In this chapter we focus on autism and briefly consider Down syndrome, fragile X, and other neurodevelopmental disorders with a known genetic basis. Autism is especially interesting because it impairs brain functions that are highly sophisticated in human beings: social awareness and communication. Autism is also an exemplar of many psychiatric disorders: there is a striking range in severity of symptoms, an impressive heterogeneity of comorbid conditions, and no clear cut neuropathology. It is likely that autism will ultimately be viewed as a class of disorders each with different etiologies that include genetic and environmental factors and their interaction.
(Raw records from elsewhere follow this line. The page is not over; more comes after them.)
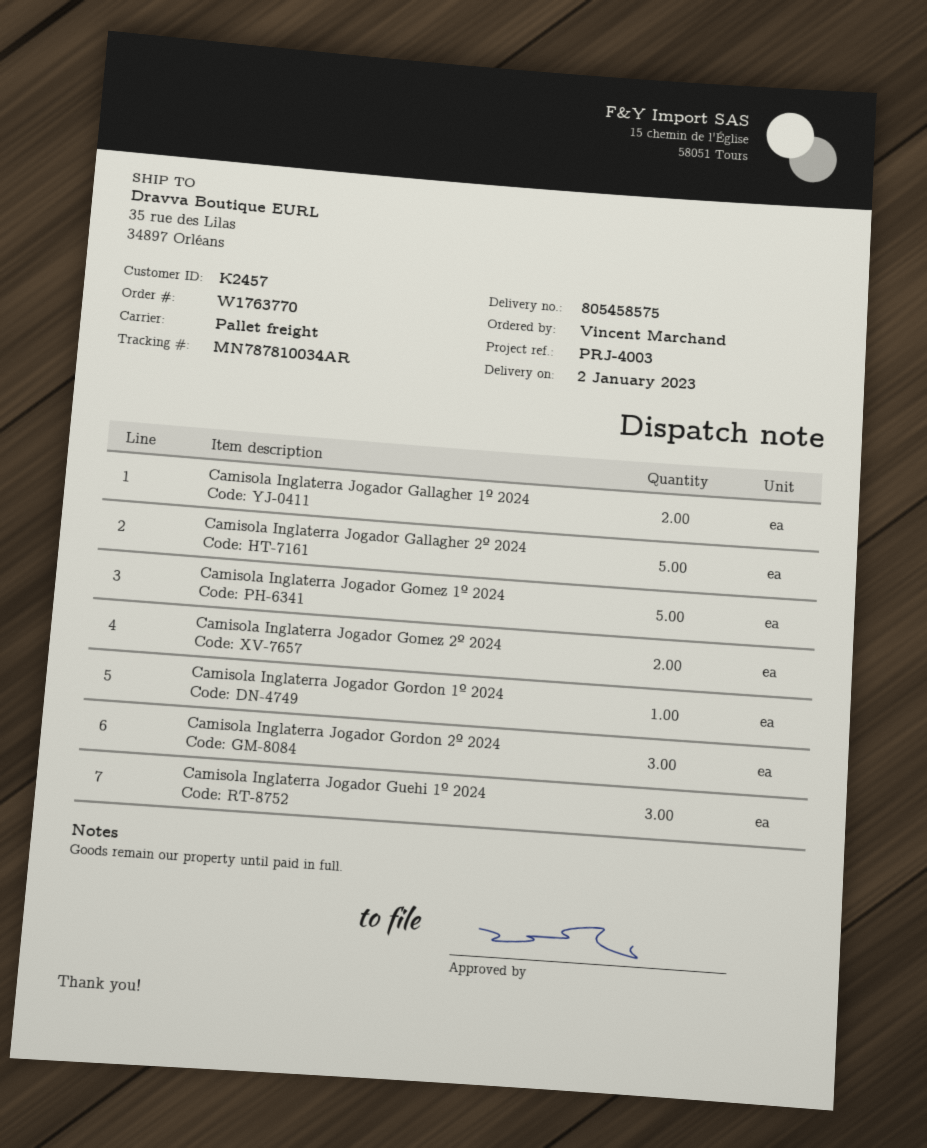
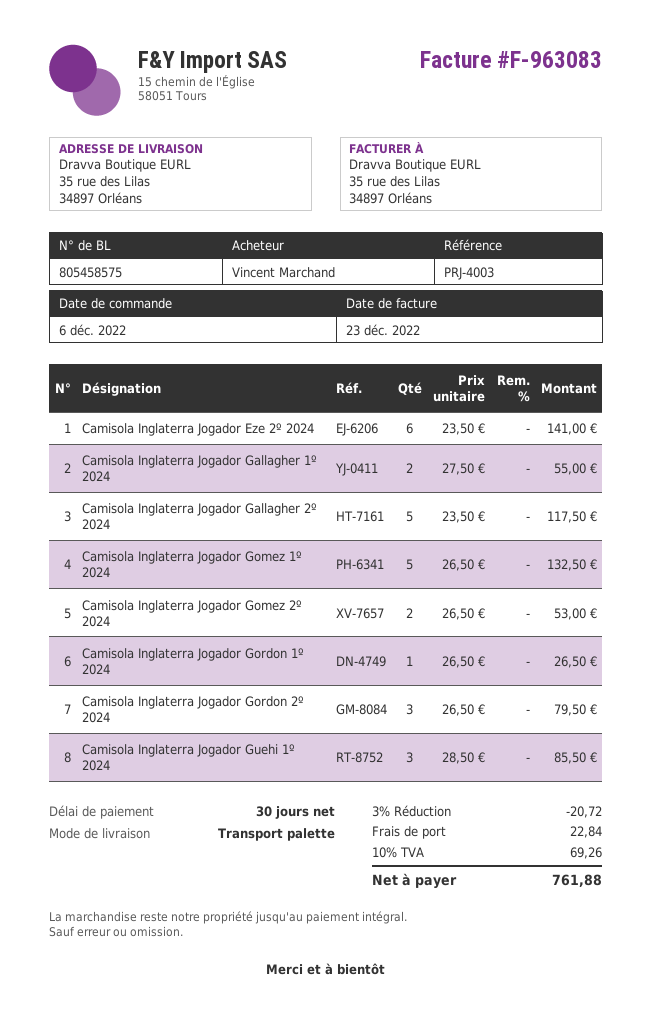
Camisola Inglaterra Jogador Eze 2º 2024: none -> 6

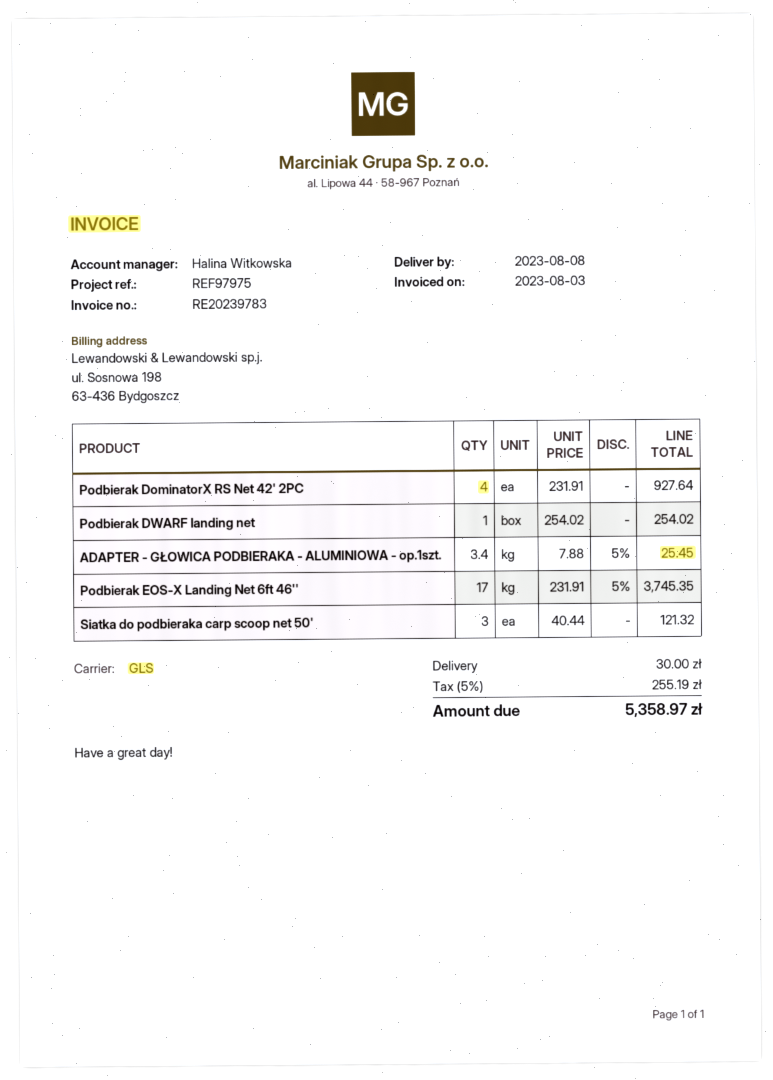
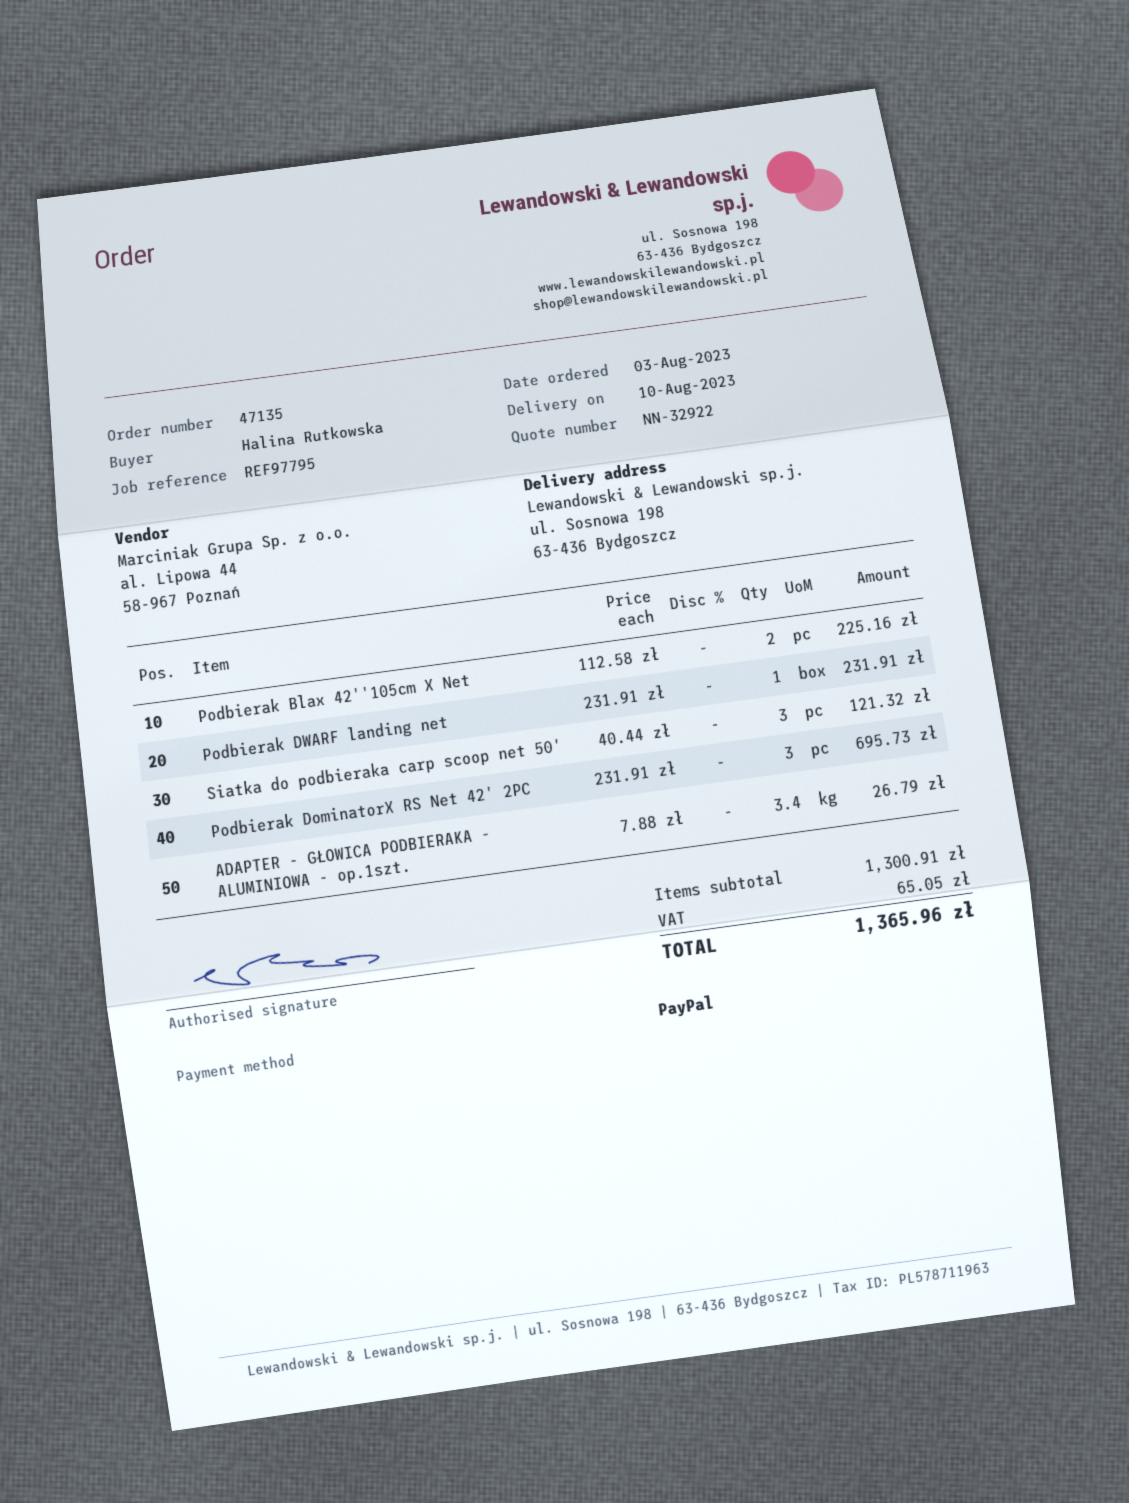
delivery date: 2023-08-08 -> 2023-08-10
reference: REF97975 -> REF97795
Podbierak DominatorX RS Net 42' 2PC: 4 x 231.91 = 927.64 -> 3 x 231.91 = 695.73
Podbierak DWARF landing net: 1 x 254.02 = 254.02 -> 1 x 231.91 = 231.91
ADAPTER - GŁOWICA PODBIERAKA - ALUMINIOWA - op.1szt.: 3.4 x 7.88 - 5% = 25.45 -> 3.4 x 7.88 = 26.79
Podbierak EOS-X Landing Net 6ft 46'': 17 x 231.91 - 5% = 3745.35 -> none
Podbierak Blax 42''105cm X Net: none -> 2 x 112.58 = 225.16
shipping: 30.00 -> none
tax: 255.19 -> 65.05
total: 5358.97 -> 1365.96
Autism Has Characteristic Behavioral Features
Autism has probably always been with us, but it was identified and labeled only in 1943 by Leo Kanner and by Hans Asperger in 1944. Where were the autistic people in the past? Rare historical documents suggest that some may have been valued as eccentrics or holy fools, but the majority were probably considered to suffer constitutional mental deficiency.
Today clinicians and researchers think of autism as a spectrum of disorders with three common diagnostic features, each showing a great deal of variability among individuals: impaired social interaction, impaired verbal and nonverbal communication, and restricted or circumscribed interests with stereotyped behaviors. The label “Asperger syndrome” is often used for individuals who exhibit the typical features of autism but have high verbal ability and no delay in language acquisition.
Autism and related disorders affect approximately 1% of the population, a far higher frequency than was previously recognized. Whether this reflects a better understanding and recognition of the range of disorders that actually belongs in this category or an actual increase in incidence is not entirely clear. The possibility that this increase is due to immunization or any simple environmental factor has been largely eliminated. Some studies indicate that the sperm of older fathers increases the incidence of autism as it does for schizophrenia. Risk also goes up with the age of the mother. As we shall see below, up to 10% of children with autism carry a genetic defect that results from a copy number variation, a mutation that arises in the germline.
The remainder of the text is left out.